Katie Jones, orig­i­nally from Le­ices­ter­shire and now in the Langue­doc, also makes a won­der­ful Fi­tou and great Grenache which goes down a bomb with win­ter casseroles.

An­other cheese I love is Stil­ton which is ex­cel­lent from the Cheese Ham­let (they only stock one pro­ducer) and Burt’s Blue which is made in Cheshire. Both are the per­fect match for sweet botry­tised wines like Sauternes.

Although the low yields and meth­ods used to make such wines make them nec­es­sar­ily ex­pen­sive, there’s a slightly cheaper al­ter­na­tive to Château Dauphiné Rondil­lon Lou­piac Sauternes I dis­cov­ered re­cently that is the real deal. Katie Jones Mus­cat 2016 (Naked Wines £15.99) You don’t need a slice of Vacherin Mont D’Or or any other cheese for this wine but it helps. It’s not an en­tirely sweet wine but is what the French term Moelleux (lit­er­ally ‘soft’) which in wine terms can de­scribes a wine that is slightly sweet but more im­por­tantly one that is mel­low to the taste­buds.

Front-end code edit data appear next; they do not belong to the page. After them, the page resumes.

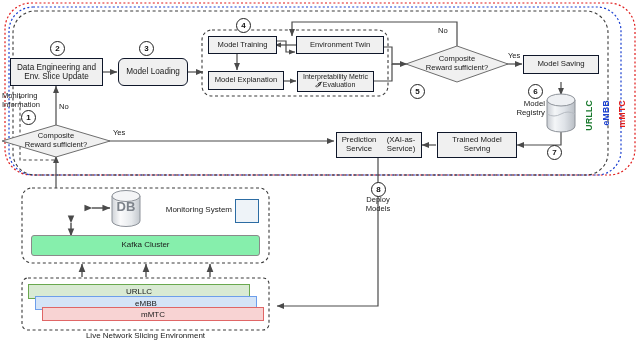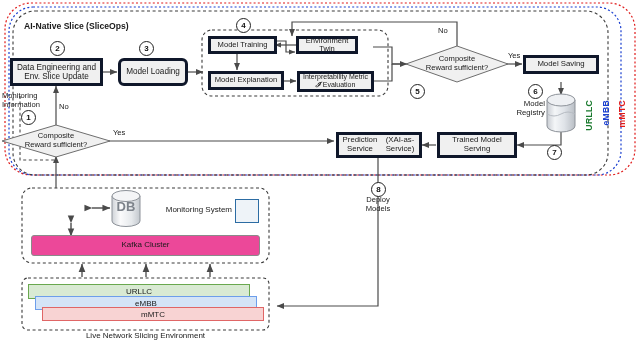--- a/index.html
+++ b/index.html
@@ -207,9 +207,6 @@
     <span>mMTC</span>
   </div>
 
-  <div class="lbl" style="left:24px;top:22px;font-size:8.6px;font-weight:bold;">
-    <span>AI-Native Slice (SliceOps)</span>
-  </div>
 
   <div class="lbl" style="left:22px;top:332px;width:247px;font-size:8px;">
     <span>Live Network Slicing Environment</span>

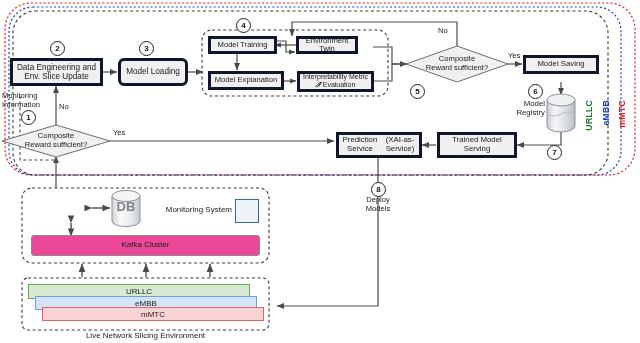--- a/index.html
+++ b/index.html
@@ -12,7 +12,7 @@
   .node{position:absolute;z-index:2;box-sizing:border-box;
         display:flex;align-items:center;justify-content:center;text-align:center;
         line-height:1.12;}
-  .proc{background:#f0f0f0;border:3px solid #0f172a;color:#1a1a1a;}
+  .proc{background:#f0f0f0;border:1px solid #0f172a;color:#1a1a1a;}
   .lbl{position:absolute;z-index:4;color:#1a1a1a;text-align:center;line-height:1.12;
        white-space:nowrap;}
   .lbl.wrap{white-space:normal;}

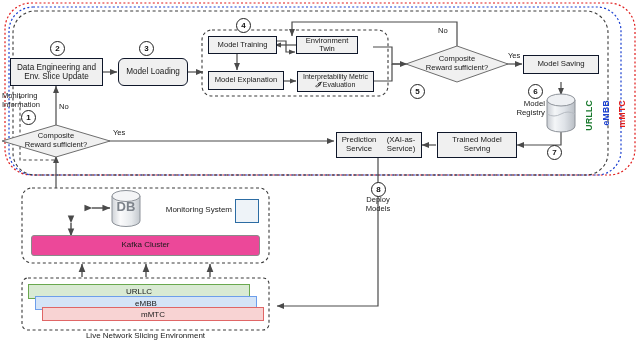--- a/index.html
+++ b/index.html
@@ -145,7 +145,7 @@
     <span>Model Training</span>
   </div>
 
-  <div class="node proc" style="left:296px;top:36px;width:62px;height:18px;font-size:7.6px;justify-content:center;">
+  <div class="node proc" style="left:296px;top:36px;width:88px;height:18px;font-size:7.6px;justify-content:center;">
     <span>Environment Twin</span>
   </div>
 

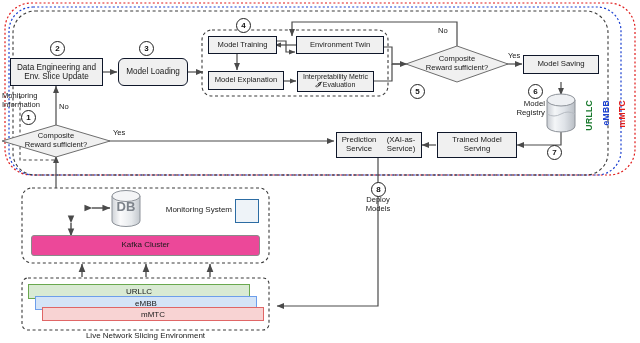--- a/index.html
+++ b/index.html
@@ -27,7 +27,7 @@
   .mono-i{font-family:"Liberation Serif","DejaVu Serif",serif;font-style:italic;font-weight:bold;}
   .mon-icon{position:absolute;z-index:4;width:24px;height:24px;
             border:1.6px solid #2c6ca3;background:#eef3f8;box-sizing:border-box;}
-  .kafka{background:#ec4899;border:1px solid #8a8a8a;border-radius:3px;}
+  .kafka{background:#86efac;border:1px solid #8a8a8a;border-radius:3px;}
 </style>
 </head>
 <body>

And this wine cer­tainly is with aro­mas of hon­ey­suckle, el­der­flower and peach. The palate is sim­ply de­li­cious, slightly sweet but very re­fresh­ing and bril­liant with some cheeses and or fruit. Katie Jones Rouge Grenache Noir 2014 (£13.50 Hang­ing Ditch)

It al­most goes without say­ing that a bot­tle bear­ing Katie’s name will be a win­ner.

Grenache can be­come a lit­tle overly ripe in ex­pres­sion but this is bright with lively red fruits on the nose and a silky, supple palate.

It’s made from old vines in Maury in the Rous­sil­lon. Château Dauphiné Rondil­lon 2008, Lou­piac (£19 Vine­trail) Lou­piac sits on the right bank of the Garonne river be­tween Cadil­lac and Ste-Croix-du-Mont.

The vine­yards have the per­fect con­di­tions for no­ble rot: a fun­gal con­tam­i­na­tion of the grapes that in other cir­cum­stances is sim­ply un­de­sir­able rot.

In­evitably it re­sults in very low yields of juice from the fruit and the prac­tice re­lies on the higher prices the wines can com­mand; without which it just isn’t worth­while eco­nom­i­cally speak­ing.

A few years of bot­tle age­ing has re­sulted in a wine of some im­pact on the taste­buds. Its very vivid and vi­brant aro­mas of apri­cot and honeycomb give way to a lovely tangy palate with flavours of baked apri­cot and can­died fruits.

Re­fresh­ing acid­ity al­low it to cut beau­ti­fully across the chalky, creamy body of Stil­ton or Burt’s Blue.

Although it’s push­ing £20, it comes in a full-size bot­tle and, once opened, should last a cou­ple of weeks in the fridge over the fes­tive pe­riod - if you can keep your hands off it for that long.